» Task description
Take each line of the entries below that contains "left" and copy it.

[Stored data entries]
__________________________________________________
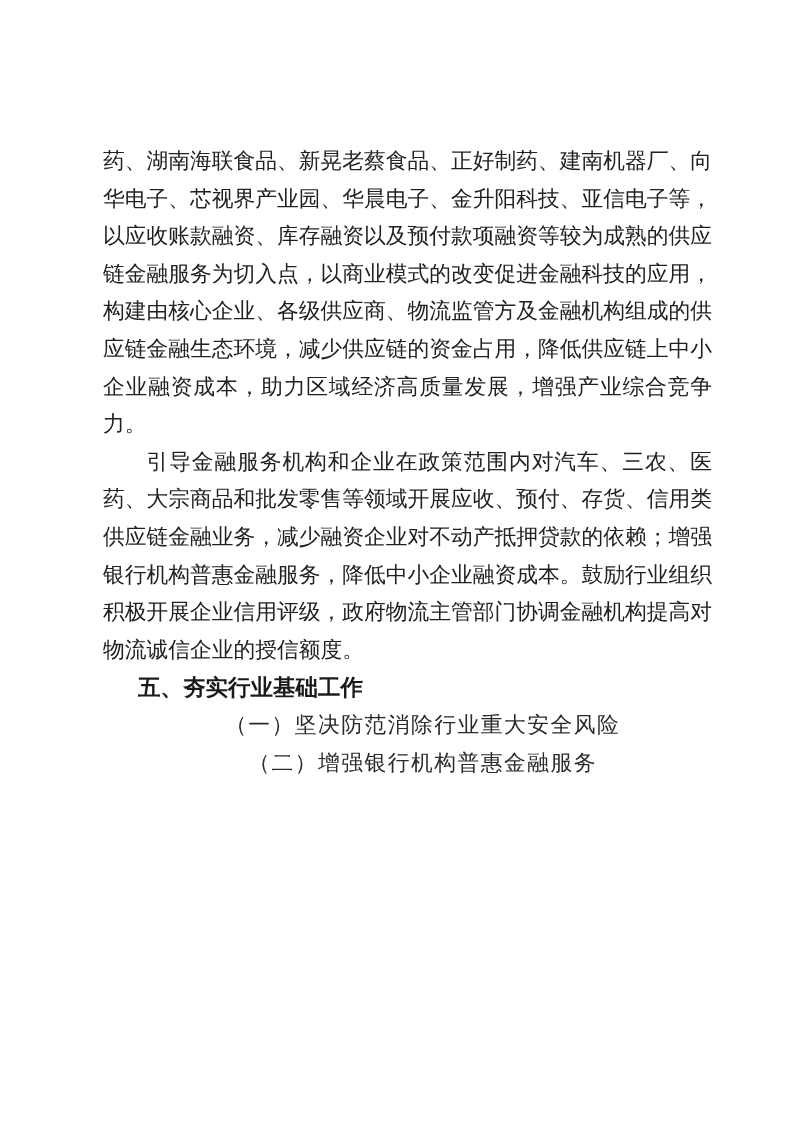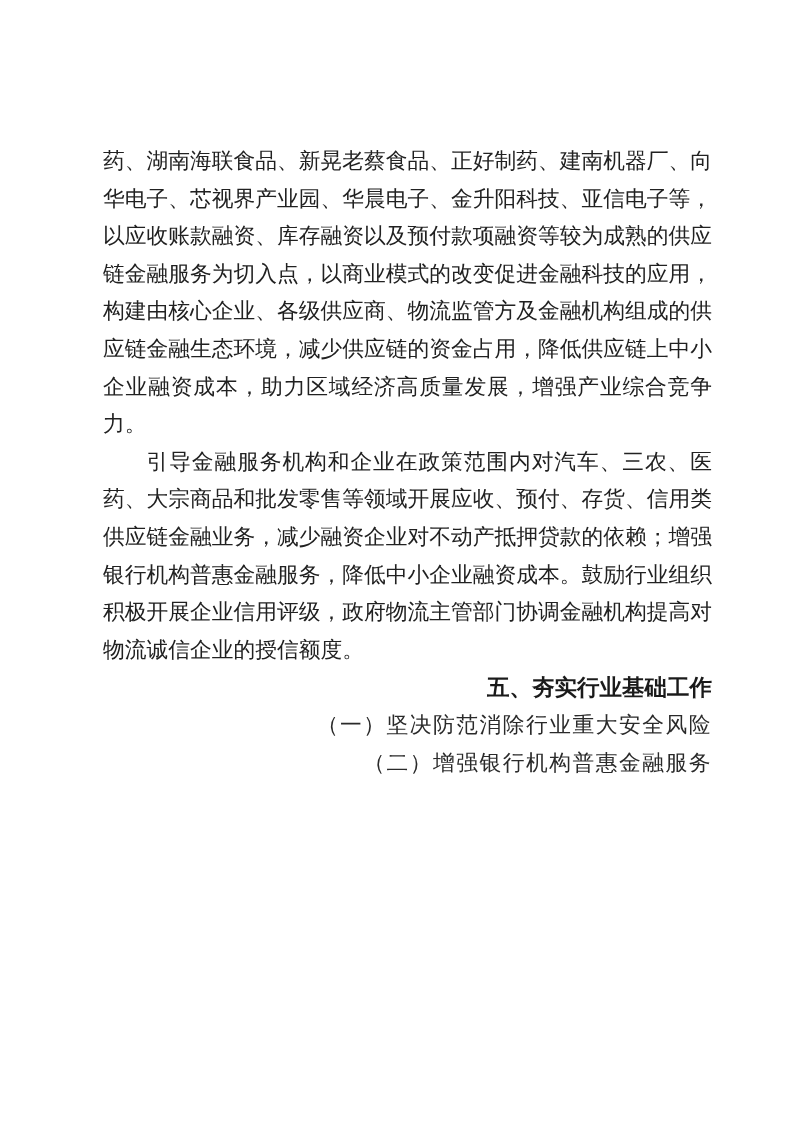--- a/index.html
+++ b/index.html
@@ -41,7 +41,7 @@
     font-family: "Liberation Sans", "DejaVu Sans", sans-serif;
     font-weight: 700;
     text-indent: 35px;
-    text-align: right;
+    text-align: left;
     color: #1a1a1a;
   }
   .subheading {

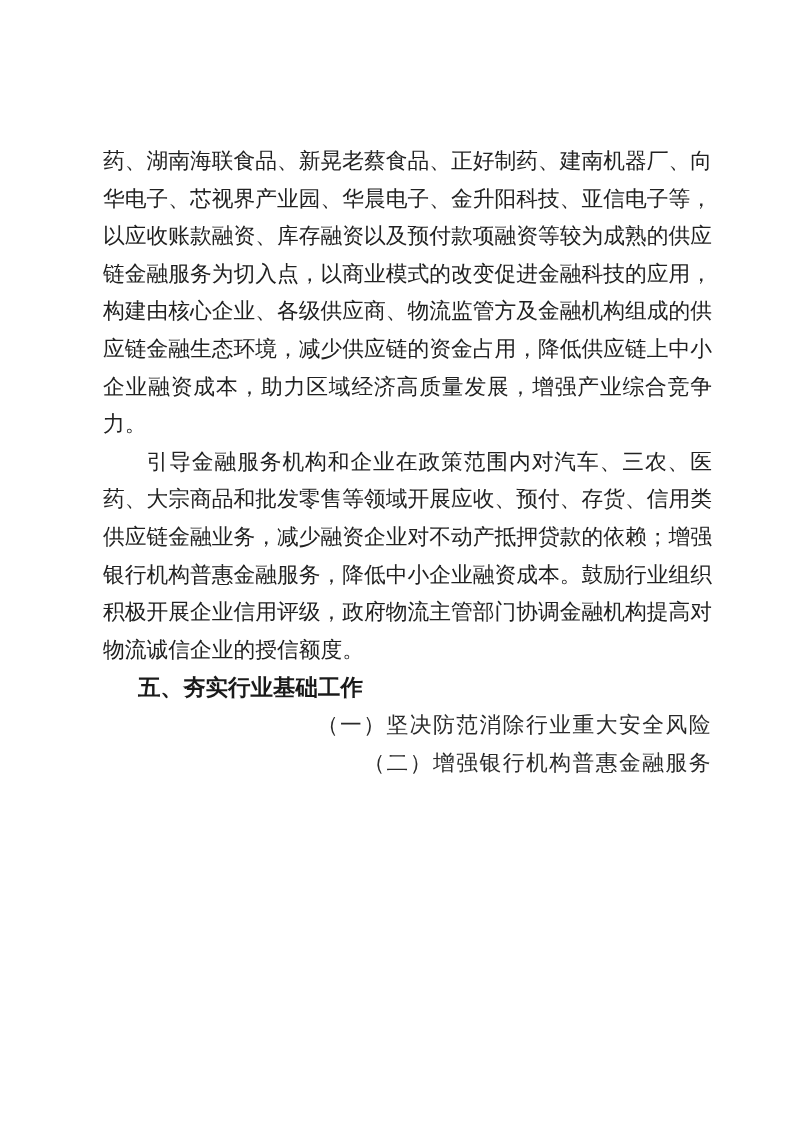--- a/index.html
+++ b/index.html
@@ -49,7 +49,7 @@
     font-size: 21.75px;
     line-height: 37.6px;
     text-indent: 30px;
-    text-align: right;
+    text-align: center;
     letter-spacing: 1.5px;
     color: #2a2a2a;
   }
__________________________________________________
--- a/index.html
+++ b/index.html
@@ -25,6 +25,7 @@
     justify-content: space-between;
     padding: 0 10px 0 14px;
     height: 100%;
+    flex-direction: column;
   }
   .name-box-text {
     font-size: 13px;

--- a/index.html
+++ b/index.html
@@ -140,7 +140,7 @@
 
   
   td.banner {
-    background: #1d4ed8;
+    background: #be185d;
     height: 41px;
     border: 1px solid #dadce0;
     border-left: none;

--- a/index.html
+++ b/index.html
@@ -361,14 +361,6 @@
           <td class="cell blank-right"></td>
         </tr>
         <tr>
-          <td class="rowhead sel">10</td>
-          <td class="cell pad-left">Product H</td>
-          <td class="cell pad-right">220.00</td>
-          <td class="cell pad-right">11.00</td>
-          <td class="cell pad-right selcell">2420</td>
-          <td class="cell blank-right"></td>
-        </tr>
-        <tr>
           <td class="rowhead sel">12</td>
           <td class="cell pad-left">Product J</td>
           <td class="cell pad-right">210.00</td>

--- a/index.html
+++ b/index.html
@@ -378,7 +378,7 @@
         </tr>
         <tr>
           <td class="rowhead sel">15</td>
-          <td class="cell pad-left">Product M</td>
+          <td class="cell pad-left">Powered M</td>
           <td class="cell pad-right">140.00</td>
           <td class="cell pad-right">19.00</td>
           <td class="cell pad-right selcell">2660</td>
__________________________________________________
» Expected answer
+    text-align: left;
     border-left: none;
-          <td class="cell pad-left">Product H</td>
           <td class="cell pad-left">Product J</td>
-          <td class="cell pad-left">Product M</td>
+          <td class="cell pad-left">Powered M</td>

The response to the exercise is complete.